**** Raw data ****
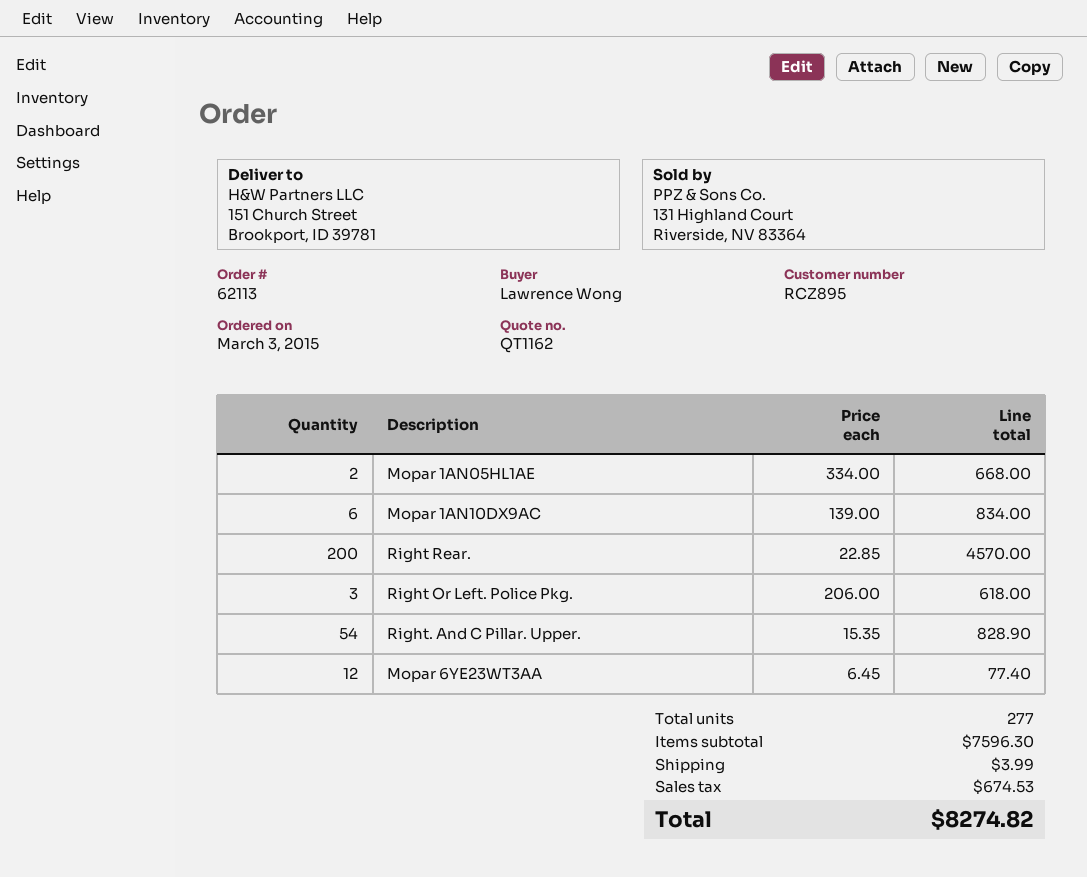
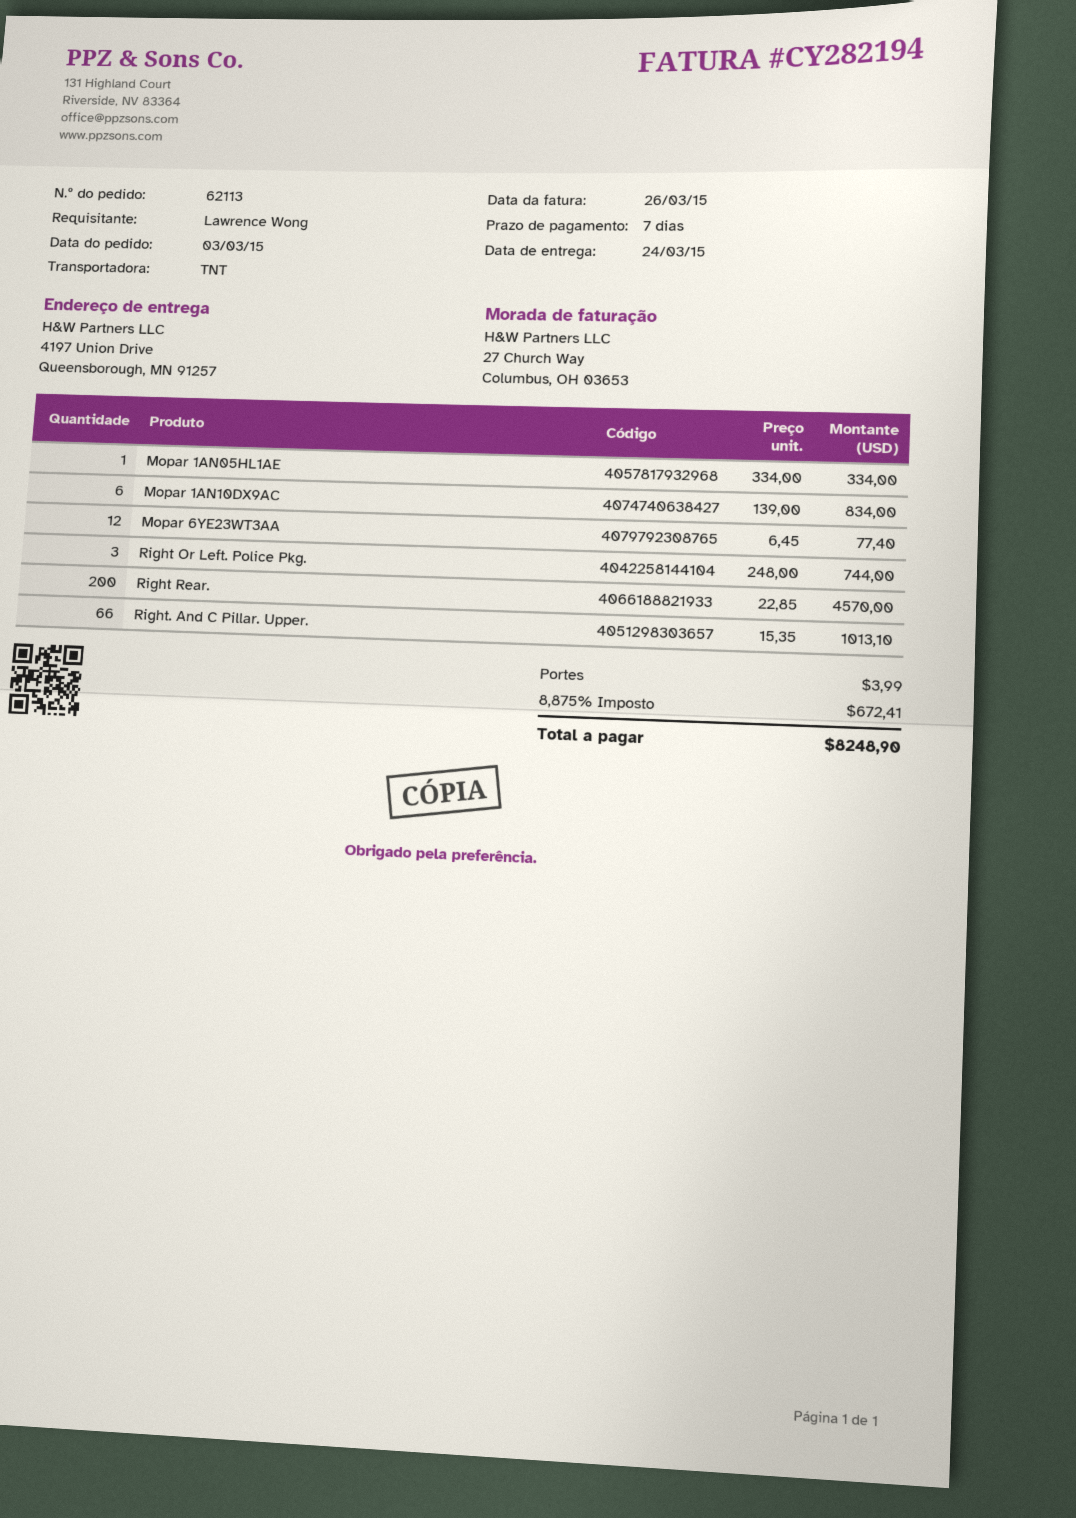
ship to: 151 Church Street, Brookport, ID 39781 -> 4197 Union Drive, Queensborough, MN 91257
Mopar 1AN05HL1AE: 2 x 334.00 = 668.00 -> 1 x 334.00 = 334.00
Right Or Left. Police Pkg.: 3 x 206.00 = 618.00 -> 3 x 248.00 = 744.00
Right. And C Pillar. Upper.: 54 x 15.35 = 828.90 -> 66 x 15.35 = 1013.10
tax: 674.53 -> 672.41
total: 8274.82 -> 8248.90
****
**** Raw data ****
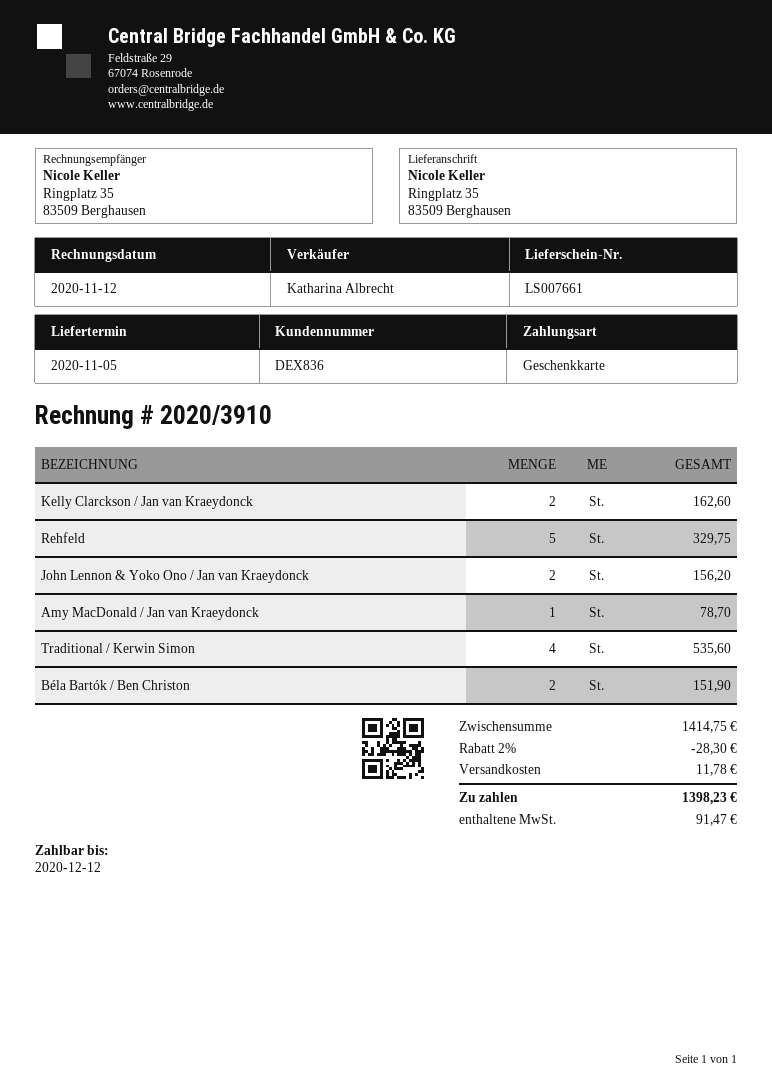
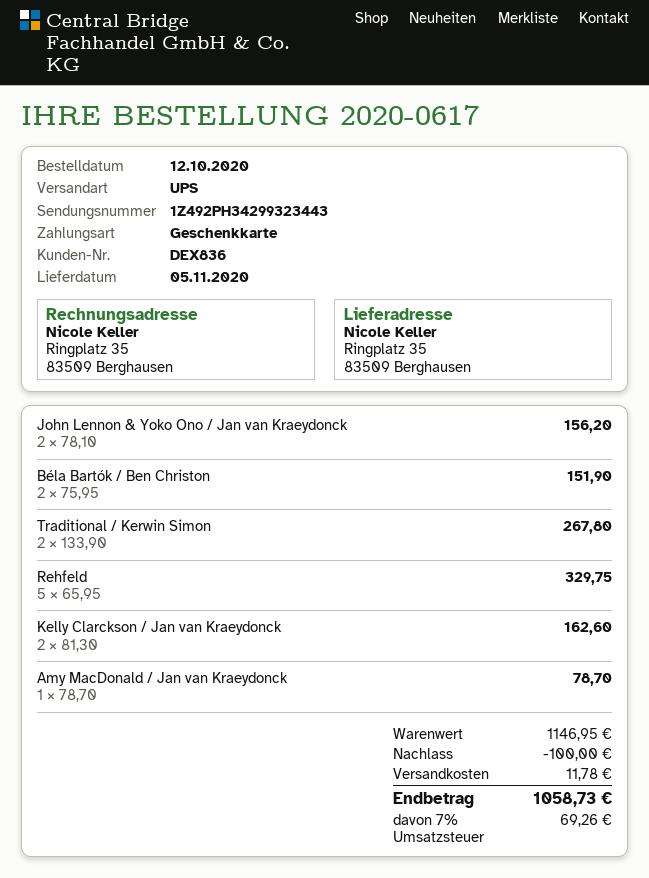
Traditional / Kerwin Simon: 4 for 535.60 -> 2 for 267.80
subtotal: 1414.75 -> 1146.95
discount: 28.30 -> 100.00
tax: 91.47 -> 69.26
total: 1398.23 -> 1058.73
****
**** Raw data ****
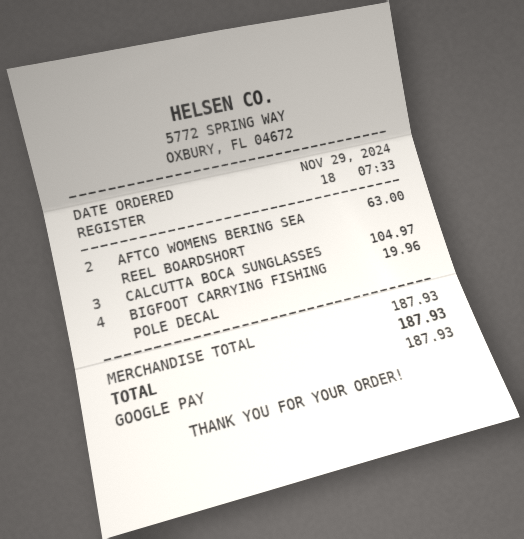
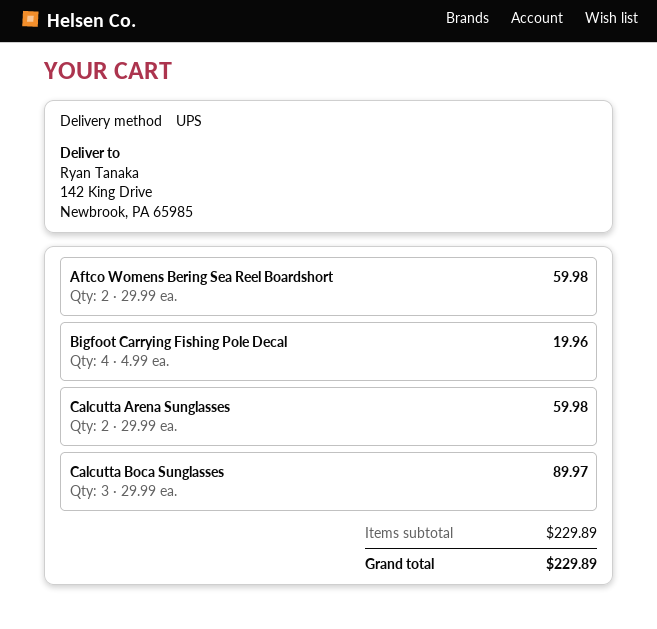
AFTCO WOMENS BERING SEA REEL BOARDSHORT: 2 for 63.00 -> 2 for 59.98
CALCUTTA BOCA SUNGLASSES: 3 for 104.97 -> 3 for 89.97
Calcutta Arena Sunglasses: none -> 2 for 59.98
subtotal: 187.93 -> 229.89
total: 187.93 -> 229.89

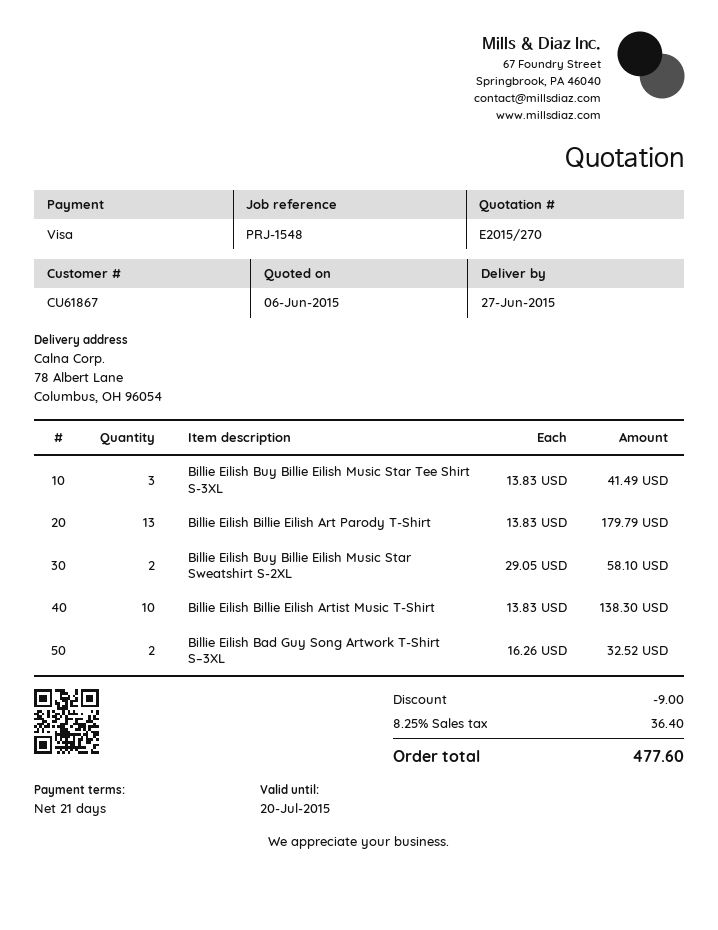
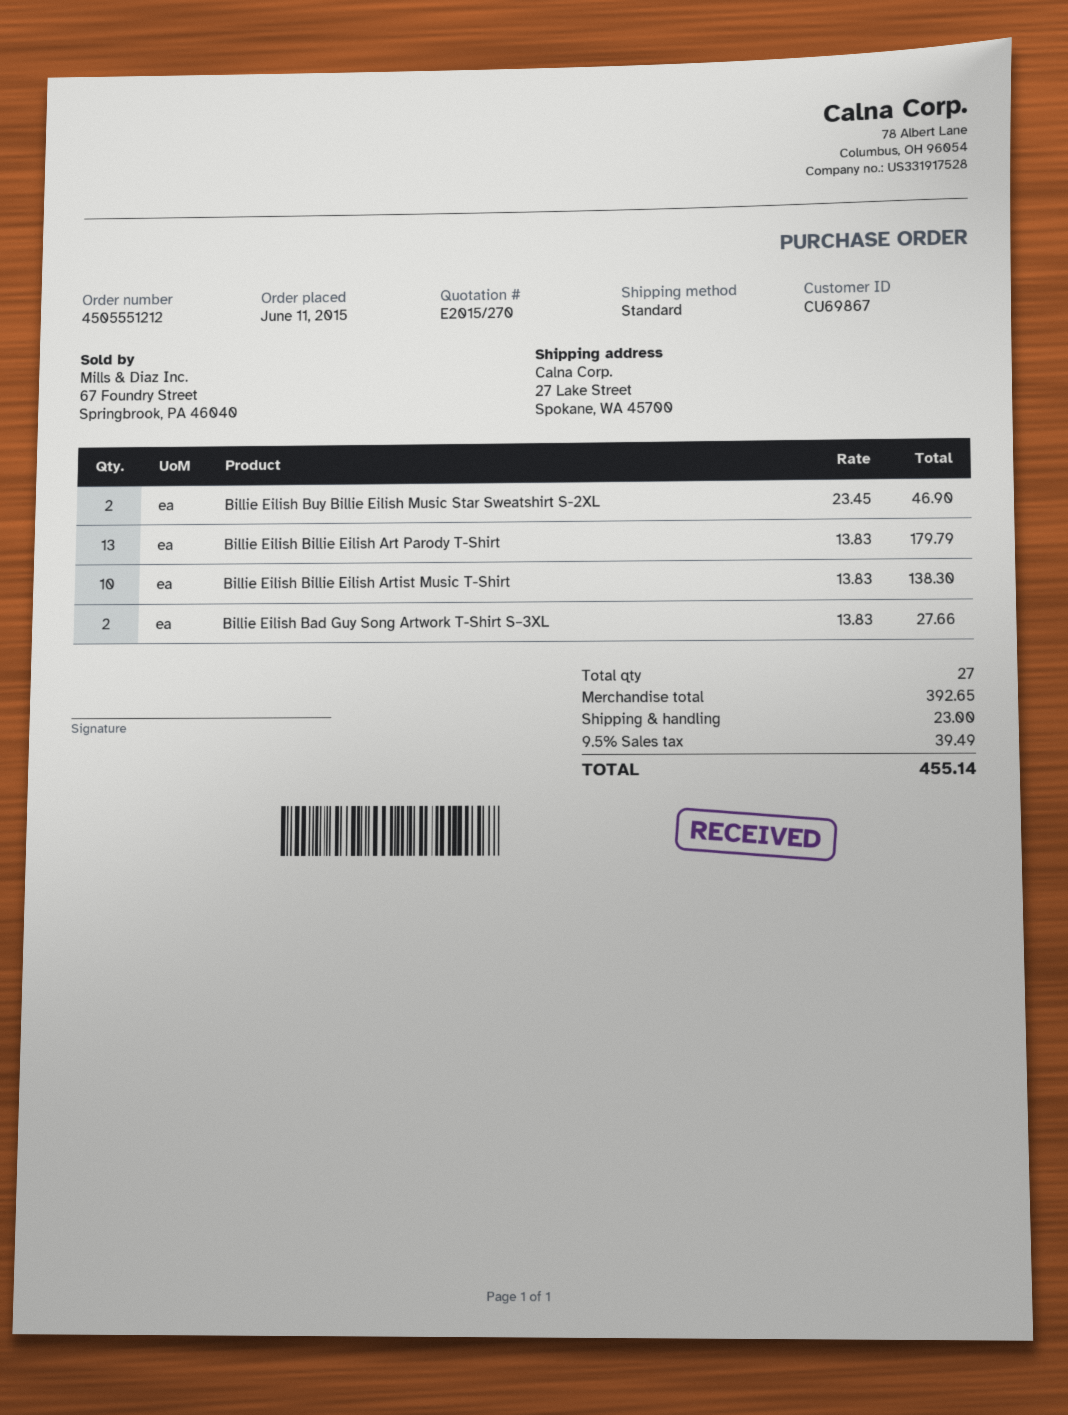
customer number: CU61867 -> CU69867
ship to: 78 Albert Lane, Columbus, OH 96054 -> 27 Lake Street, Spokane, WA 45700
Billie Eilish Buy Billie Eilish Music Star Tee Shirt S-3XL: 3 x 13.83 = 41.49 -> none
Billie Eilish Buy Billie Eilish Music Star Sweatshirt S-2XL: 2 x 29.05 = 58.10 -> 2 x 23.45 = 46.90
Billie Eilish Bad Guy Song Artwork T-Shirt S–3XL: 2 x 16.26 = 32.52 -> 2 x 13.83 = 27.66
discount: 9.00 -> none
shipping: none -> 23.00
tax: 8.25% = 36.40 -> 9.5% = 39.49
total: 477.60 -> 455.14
****
■ **Task details**
Among the records above, a stretch begins at the line containing "ship to: 151" and ends at the line containing "total: 8274.82 -> 8248.90". Restate that stretch word for word, and nothing else.

■ **Result of this task**
ship to: 151 Church Street, Brookport, ID 39781 -> 4197 Union Drive, Queensborough, MN 91257
Mopar 1AN05HL1AE: 2 x 334.00 = 668.00 -> 1 x 334.00 = 334.00
Right Or Left. Police Pkg.: 3 x 206.00 = 618.00 -> 3 x 248.00 = 744.00
Right. And C Pillar. Upper.: 54 x 15.35 = 828.90 -> 66 x 15.35 = 1013.10
tax: 674.53 -> 672.41
total: 8274.82 -> 8248.90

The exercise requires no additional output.